Venice is to limit the size of tourist groups in an attempt to reduce the pressure of thousands of visitors crowding its squares, bridges and narrow walkways each day.
From June, groups visiting the Italian canal city will be limited to 25 people, or roughly half the capacity of a tourist bus, the city announced this weekend. The use of loudspeakers, popular among tour groups but “which can generate confusion and disturbances”, will be banned in the city and on nearby islands, officials said in a statement.
Elisabetta Pesce, in charge of security in Venice, said the policies were aimed at improving the movement of groups through the historic centre as well as the heavily visited islands of Murano, Burano and Torcello. She said the decision was about “the need to protect residents” and better manage the flow of visitors walking around the city.
“It is an important measure aimed at improving the management of groups in the historic centre and on the islands of Murano, Burano and Torcello,” Pesce said. “It’s about promoting sustainable tourism and guaranteeing the protection and safety of the city.”
Authorities in Venice have for years sought to ease the pressure of mass tourism and the vast numbers of visitors flocking to sights including the Rialto Bridge and St Mark’s Square. About 3.2 million people stayed overnight in Venice’s historic centre in 2022, but about 30 million people visit each year, with a majority of the city’s tourists coming for just the day.
Venice, once the heart of a powerful maritime republic, has been on the Unesco world heritage list since 1987 as an “extraordinary architectural masterpiece”. But Unesco has since warned that tourism’s impact on the fragile lagoon city is a major issue and has twice considered placing Venice on its list of heritage sites in danger.
To avoid being put on the danger list, the city has moved to reduce the impact of tourism. First, it limited the arrival of large cruise ships through the Giudecca canal. Cruise ships, which once dropped off thousands of visitors a day, have now been rerouted to an industrial port.
Then, in September, Venice announced a day-tripper charge which will be tested from spring.
Day visitors will be charged €5 (£4.30) to enter the city’s historic centre in an attempt to reduce tourist numbers. A 30-day trial of the entrance fee will be spread across public holidays and weekends in the spring and summer. Residents, commuters, students and children under the age of 14 will be exempt, as will tourists who stay in the city overnight.
Venetians have held several protests in recent years against a tourism industry which they argue has eroded their quality of life, damaged the environment and driven residents away.
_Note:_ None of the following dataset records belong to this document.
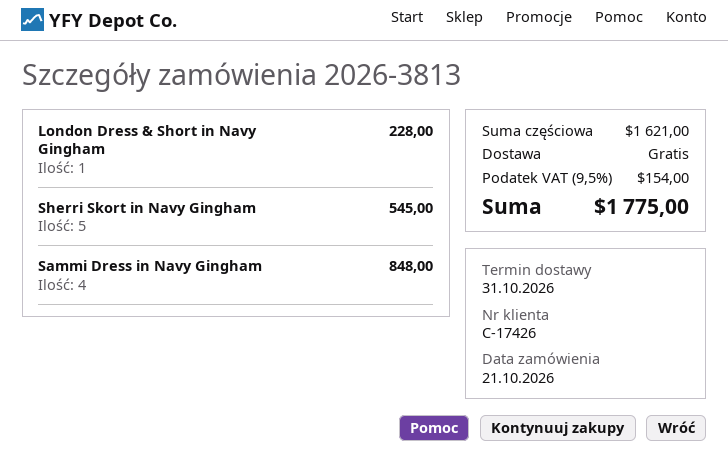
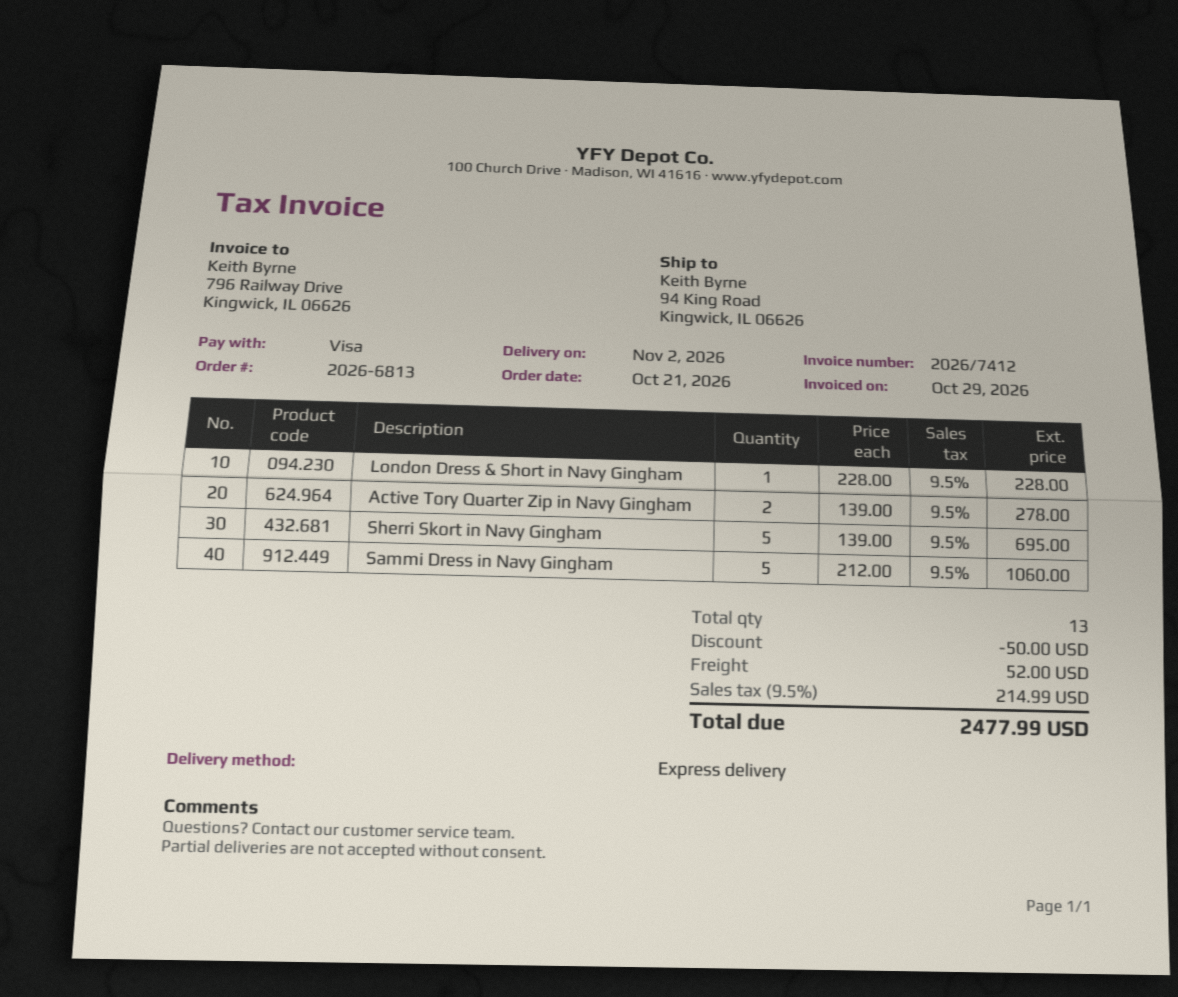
order number: 2026-3813 -> 2026-6813
delivery date: 2026-10-31 -> 2026-11-02
Sherri Skort in Navy Gingham: 5 for 545.00 -> 5 for 695.00
Sammi Dress in Navy Gingham: 4 for 848.00 -> 5 for 1060.00
Active Tory Quarter Zip in Navy Gingham: none -> 2 for 278.00
discount: none -> 50.00
shipping: 0.00 -> 52.00
tax: 9.5% = 154.00 -> 9.5% = 214.99
total: 1775.00 -> 2477.99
On some days, the current population of just over 49,000 – down from about 175,000 in the post-second-world-war years – is dwarfed by the number of tourists.
In September, it emerged that the number of beds available to tourists on Venice’s main island had surpassed the number of year-round residents for the first time. According to figures from the activist group Venessia.com, last autumn there were 49,693 tourist beds across hotels and rented holiday homes, compared with 49,304 inhabitants.
There was a dip in visitor numbers to Venice linked to severe flooding in 2019 and another fall in numbers due to the disruption of the 2020 Covid pandemic. But high visitor numbers returned last summer. An average of 40,000 day- trippers pour into the city on peak days.